Woods Online student tackles educational challenge

February 18th, 2014 | Betsy Wells

Tabytha Seward Woods Online Degree Student
Tabytha Seward, Woods Online Student

Through state standards and classroom materials, a Saint Mary-of-the-Woods College (SWMC) intern recently helped the Terre Haute Children’s Museum translate the educational value that they provide to children for educators in the area. To help the children’s museum in their dedication to providing a place for elementary students to learn, Woods Online elementary education major, Tabytha Seward, created resources for local educators planning field trips during her recent internship at the museum.

During her internship, Seward of Brazil, Ind., connected Indiana and Illinois educational standards to the existing museum exhibits, networked and surveyed the local homeschool community, helped the museum prepare for educational events and researched ideas for future events and programs.
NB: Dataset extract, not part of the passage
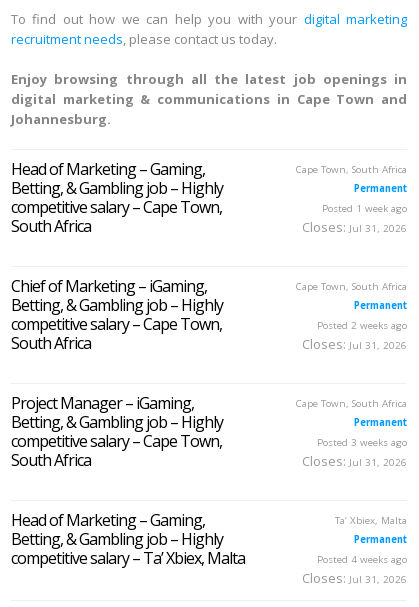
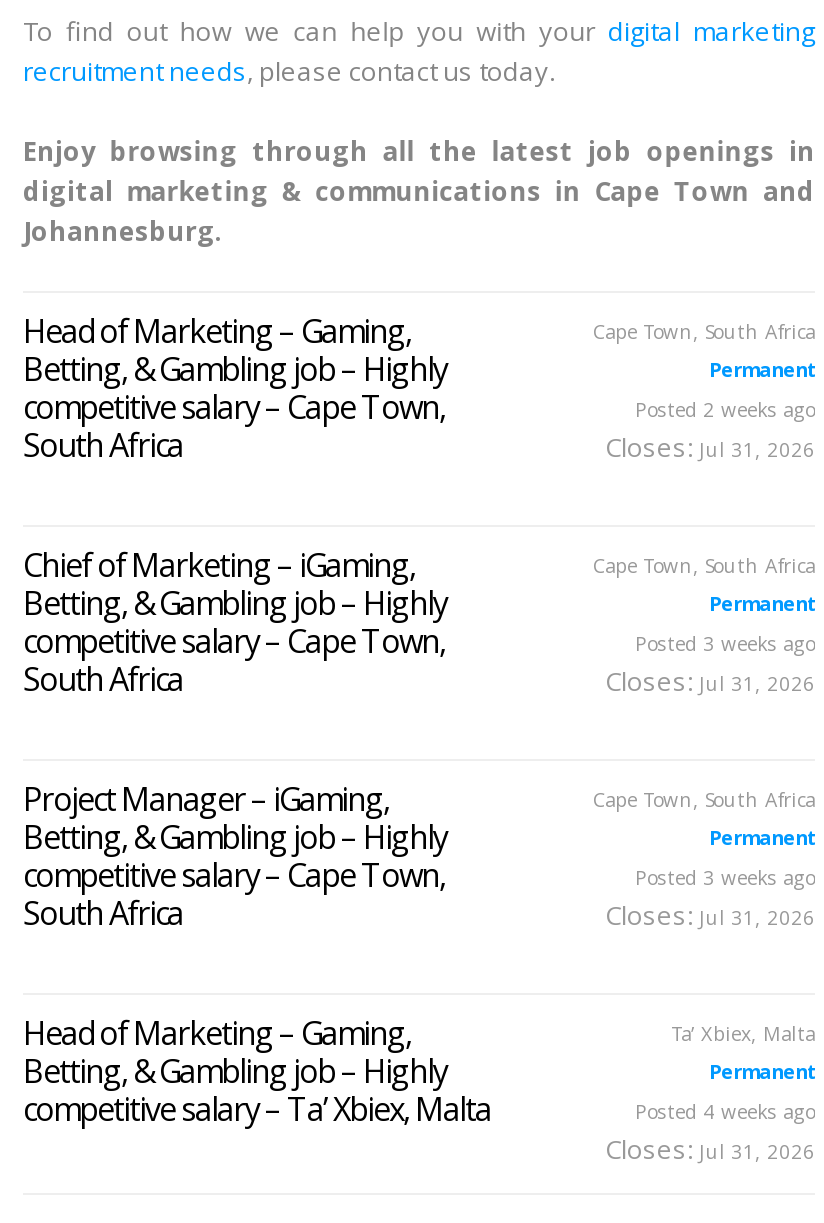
[322,202,407,215] Posted 1 week ago -> none
moved [317,319,407,332] -> [635,397,815,423]: Posted 2 weeks ago
none -> [635,631,815,657] Posted 3 weeks ago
The majority of her work was focused on creating connections between the classroom and the museum for educators’ use.

“The educational standards are very important when educators are considering field trips,” states Seward. “Today’s teachers are limited on the number of field trips they can take. They must also justify their choice of field trips and connect field trips to academic standards. Having the standards listed for the exhibits creates a more polished profile for the museum and demonstrates that the museum is dedicated to helping make classroom connections for educators.”

Seward’s site supervisor at the museum, Rachael Nickel, director of education and exhibits, said that the museum was at the point where they needed to update the academic standards information on the website and in printed materials.

“This is important so that teachers can see the educational relevance of a field trip at the museum. With field trip budgets being cut, it's important for us to display why we are a good field trip destination,” states Nickel. “The museum has seen a very slight decrease in field trips over the last couple years, and we're a little apprehensive about what this year's ‘field trip season’ will bring. Again, we must make ourselves look as appealing as possible to teachers seeking a standards-linked, educationally-rich learning experience for their students.”

In addition to researching state standards and attaching them to museum exhibits, Seward created a “Scientific Thinking” flyer for educators to use on field trips to help students focus on specific tasks while at the museum and to help students make connections between museum learning and classroom activities. She also designed a program reference guide with appropriate grade levels for each museum exhibit and program.

“We have a small staff, so anytime we have as skilled and eager an intern as Tabytha, it can be immensely helpful,” states Nickel.

Not only was the experience beneficial to the teachers and their students, but it is also a benefit to Seward in furthering her career goals.

“When people hear your major is education, most of the time people make the assumption that you will take the linear career path to teach in a classroom. However, it has always been my desire to develop curriculum, create lesson plans and learning activities for children,” states Seward. “My time at the children’s museum has confirmed my desire to continue down the alternative career path for an education major to pursue educational opportunities outside of the classroom. My goal is to work in a children’s museum or possibly a library.”

Internships are highly recommended to all SMWC students whether online or on campus. While it is not a typical component of most online programs, SMWC has long provided adult learners with internship experiences.

“Although most online students have work experience, it may not be in their desired career field," said Susan Gresham, director of career development. "Internships can serve as a bridge experience to position them for success in a new career direction or advancement in their current job. Online students want and need to expand their network and polish their professional image.”